Guided decoding with xgrammar #3965

windreamer · 2025-09-12T09:16:51Z

Motivation

LMDeploy’s TurboMind backend is the fastest inference stack in the ecosystem, yet it still lacks Guided Decoding – a feature that is already available in the PyTorch backend and heavily requested by the community.
This PR closes the gap by bringing token-level, C++ native Guided Decoding to TurboMind while keeping the API 100 % compatible with the existing PyTorch backend.
The implementation is built on xGrammar (Apache-2.0), a high-performance C++ library that compiles JSON / Choice / Regex grammars into token FSMs and applies them with negligible overhead.

Modification

Build-system
- Add xgrammar as a header-only dependency via CMake FetchContent (CUDA & Python bindings disabled).
- Export xgrammar::tokenizer_info and xgrammar::grammar_compiler symbols under lmdeploy::xgrammar.
Core C++ changes
- DynamicDecodeLayer pipeline extended with two new layers:
  - GuidedDecodeMaskLayer: in setup() compiles / reuses grammar → builds per-request token bitmask; in forward() launches a light CUDA kernel to mask disallowed logits to -INF.
  - GuidedDecodeUpdateLayer: in forward() calls matcher->AcceptToken(output_id) to advance the FSM.
- Grammar compiler cache (LRU, keyed by schema hash) shared across all sessions to avoid re-compilation.
Python frontend
- Re-use existing guided_decoding utilities from PyTorch backend; no new API surface.
- turbo.TurboMindEngine now accepts the same response_format= / guided_json= / guided_choice= arguments.

Checklist

Pre-commit hooks (clang-format, flake8, mypy) passed.
Document updated

shell-nlp · 2025-09-16T15:34:45Z

good job!

.github/workflows/unit-test.yml

lvhan028 · 2025-09-24T05:20:03Z

What's the size of whl file if this PR is applied?
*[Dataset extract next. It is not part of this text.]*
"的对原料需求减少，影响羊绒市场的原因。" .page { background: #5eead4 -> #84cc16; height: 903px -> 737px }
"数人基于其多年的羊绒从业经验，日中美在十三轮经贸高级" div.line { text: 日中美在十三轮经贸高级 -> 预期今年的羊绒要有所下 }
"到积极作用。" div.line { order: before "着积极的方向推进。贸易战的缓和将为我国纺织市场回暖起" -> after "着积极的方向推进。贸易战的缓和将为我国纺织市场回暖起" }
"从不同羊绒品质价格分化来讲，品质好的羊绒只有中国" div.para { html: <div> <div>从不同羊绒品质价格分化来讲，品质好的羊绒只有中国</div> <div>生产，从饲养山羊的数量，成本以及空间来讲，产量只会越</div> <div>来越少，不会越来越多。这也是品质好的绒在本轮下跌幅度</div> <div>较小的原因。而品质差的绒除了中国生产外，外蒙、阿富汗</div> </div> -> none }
lmdeploy/turbomind/tokenizer_info.py

requirements/runtime_cuda.txt

lvhan028 · 2025-09-24T13:59:44Z

src/turbomind/layers/DynamicDecodeLayer.cc

    layers_.emplace_back(new LogitsProcessorLayer<float>{param});
+    layers_.emplace_back(new GuidedDecodeMaskLayer<float>{param});
    layers_.emplace_back(new SamplingLayer<float>{param});
+    layers_.emplace_back(new GuidedDecodeUpdateLayer<float>{param});
    layers_.emplace_back(new StopCriteriaLayer<float>{param});


The sampling-related classes are declared as templates, but the template parameter T does not appear to be utilized in any of the following:

Member variable

Member function

Base class
how about remove the templates? @lzhangzz @irexyc any comments?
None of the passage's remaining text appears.